Sunday, June 07, 2009

Whatever Happened to Nigeria?

Hi folks, Gopol here. If you're wondering, Gopol is short for "Gope on line," where "gope" is a nickname I've had, and has nothing to do with the Grand Old Party, aside from the coincident acronymic syncretism, perchance.

Mytwords has inspired me to join in the collective call out of NPR on multiple issues. Since many hands make light (sic) work I would suggest we share our methods and ask others to improve on these. Mytwords has suggested using the npr search engine to research stories (or the lack thereof) on npr. After my previous post on NPR coverage of Nigeria, it occured to me I hadn't heard much about Nigeria on NPR in a long while. So I searched for "saro-wiwa" and came up with an Inskeep report from 4+ years ago that is part of a series that, if this particular report is typical, is quite an indictment of the oil companies, but only if you listen hard and put the pieces together.

Inskeep's report presents the consequences of oil exploitation by multinational petroleum corporations as sort of acts of nature. It's not at all accusatory, though the implications are. The article couches facts of the matter in passive terms like "bad things are happening because of this flaring phenomenon" as if it's something beyond the control of man. This is followed, almost like a non sequitor, by"Shell says that burning gas doesn't create pollution" then to "somehow there is pollution anyway."

All this requires focused attention on the part of the listener to put the disjoint facts together on the order of "19+41+37=97." Since the preface of the whole series includes this gem:

Nigeria [..is..] a country of increasing importance to America's oil-driven economy

listeners may tend to skip doing the sum.

There were a bunch more reports on West Africa in this series.
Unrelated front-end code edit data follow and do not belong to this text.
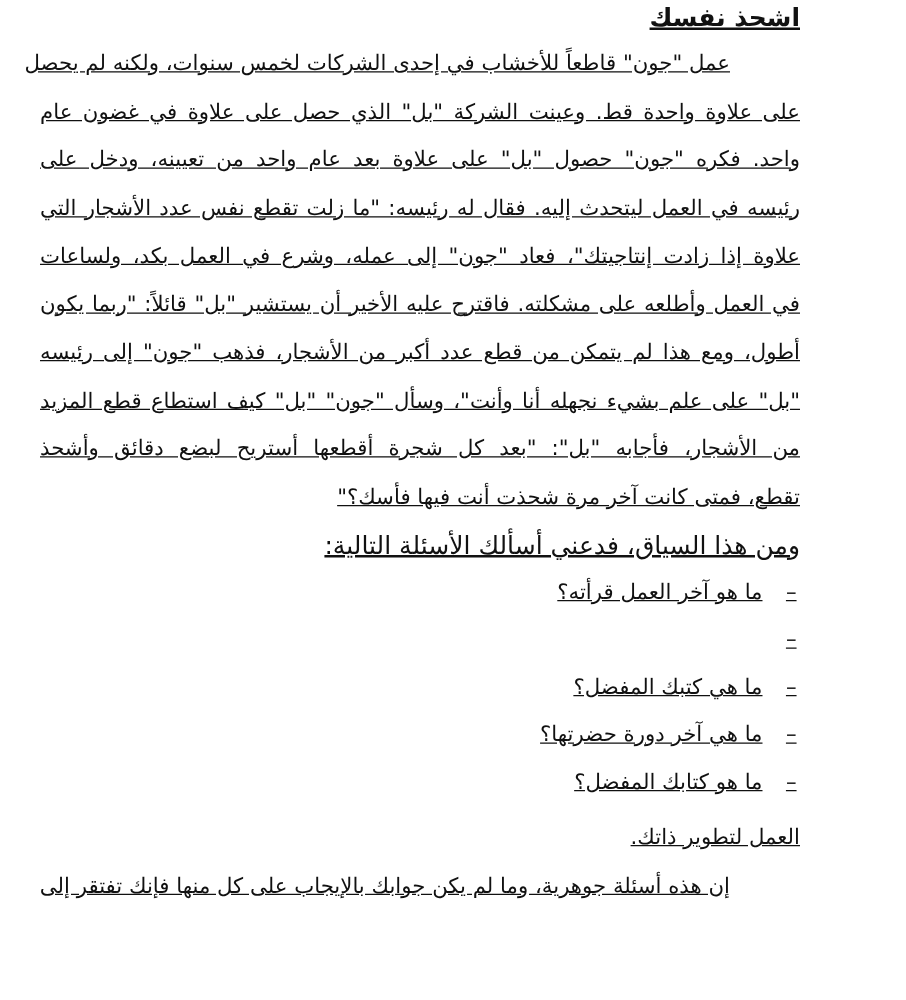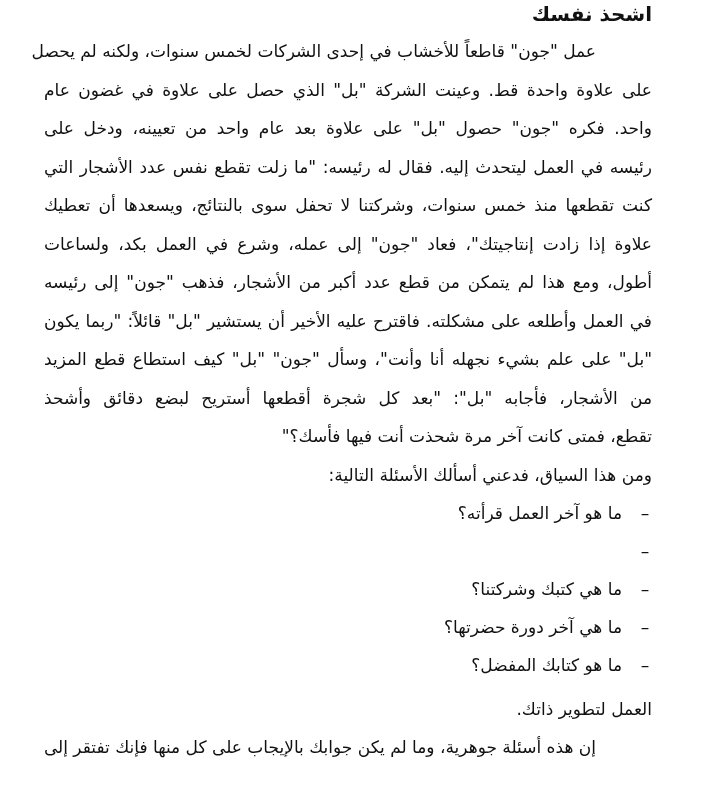--- a/index.html
+++ b/index.html
@@ -1,60 +1,59 @@
 <!DOCTYPE html>
 <html><head>
 <meta charset="utf-8">
 <style>
   html, body { margin: 0; padding: 0; background: #ffffff; }
   body { width: 725px; height: 800px; overflow: hidden; position: relative; font-family: "DejaVu Sans", sans-serif; color: #111; }
-  .page { position: absolute; left: 44px; top: 0; width: 664px; direction: rtl; text-align: justify; }
+  .page { position: absolute; left: 32px; top: 0; width: 664px; direction: rtl; text-align: justify; text-decoration: underline; }
   .title { font-weight: bold; font-size: 20px; line-height: 24px; margin: 2px 56px 0 0; }
   .para { font-size: 17px; line-height: 38.5px; margin: 0; text-indent: 56px; text-align-last: right; }
   .para.first { margin-top: 6px; }
   .line { display: block; text-align: justify; text-align-last: justify; white-space: nowrap; }
   .line.last { text-align-last: right; }
-  .intro { font-size: 17px; line-height: 38px; margin: 0 56px 0 0; }
+  .intro { font-size: 20px; line-height: 38px; margin: 0 56px 0 0; }
   .qlist { list-style: none; margin: 0; padding: 0 56px 0 0; }
   .qlist li { font-size: 17px; line-height: 38px; display: flex; gap: 16px; }
   .dash { width: 14px; display: inline-block; text-align: center; }
 </style>
 </head>
 <body>
 
 <div class="page">
   <div class="title">اشحذ نفسك</div>
 
   <div class="para first">
     <span class="line" style="padding-right:56px">عمل "جون" قاطعاً للأخشاب في إحدى الشركات لخمس سنوات، ولكنه لم يحصل</span>
     <span class="line">على علاوة واحدة قط. وعينت الشركة "بل" الذي حصل على علاوة في غضون عام</span>
     <span class="line">واحد. فكره "جون" حصول "بل" على علاوة بعد عام واحد من تعيينه، ودخل على</span>
     <span class="line">رئيسه في العمل ليتحدث إليه. فقال له رئيسه: "ما زلت تقطع نفس عدد الأشجار التي</span>
-    <span class="line">كنت تقطعها منذ خمس سنوات، وشركتنا لا تحفل سوى بالنتائج، ويسعدها أن تعطيك</span>
     <span class="line">علاوة إذا زادت إنتاجيتك"، فعاد "جون" إلى عمله، وشرع في العمل بكد، ولساعات</span>
+    <span class="line">في العمل وأطلعه على مشكلته. فاقترح عليه الأخير أن يستشير "بل" قائلاً: "ربما يكون</span>
     <span class="line">أطول، ومع هذا لم يتمكن من قطع عدد أكبر من الأشجار، فذهب "جون" إلى رئيسه</span>
-    <span class="line">في العمل وأطلعه على مشكلته. فاقترح عليه الأخير أن يستشير "بل" قائلاً: "ربما يكون</span>
     <span class="line">"بل" على علم بشيء نجهله أنا وأنت"، وسأل "جون" "بل" كيف استطاع قطع المزيد</span>
     <span class="line">من الأشجار، فأجابه "بل": "بعد كل شجرة أقطعها أستريح لبضع دقائق وأشحذ</span>
     <span class="line last">تقطع، فمتى كانت آخر مرة شحذت أنت فيها فأسك؟"</span>
   </div>
 
   <div class="intro">ومن هذا السياق، فدعني أسألك الأسئلة التالية:</div>
 
   <ul class="qlist">
     <li>
       <span class="dash">–</span>
       <span>ما هو آخر العمل قرأته؟</span>
     </li>
     <li>
       <span class="dash">–</span>
     </li>
     <li>
       <span class="dash">–</span>
-      <span>ما هي كتبك وشركتنا؟</span>
+      <span>ما هي كتبك المفضل؟</span>
     </li>
     <li>
       <span class="dash">–</span>
       <span>ما هي آخر دورة حضرتها؟</span>
     </li>
     <li>
       <span class="dash">–</span>
       <span>ما هو كتابك المفضل؟</span>
     </li>
   </ul>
They deserve further analysis by the many people who are paid to do this sort of thing. What was it Jello Biafra said about not bellyaching about the media and instead becoming the media? How's that working out?

2 comments:

Woody (Tokin Librul/Rogue Scholar/ Helluvafella!) said...

Criticizing Shell would fall under the heading, in the NPR manual: "Underwriters, prostate-massaging of."

There you would find the very explicit prohibition against any NPR story or headline that MIGHT even remotely make a potential NPR underwriter even the tiniest bit uncomfortable about their corporate acts...

geoff said...

Yes, the underwriter.
The underwriter/propagandist clearly holds sway over public radio.

The three most insidious underwriters appear to be, in no particular order, Bank of America, Chevron and Monsanto. That covers a lot of waterfront. I think they must still have a warehouse full of free samples from Merck, and this explains their irrepressible cheeriness and smug contempt for their listeners.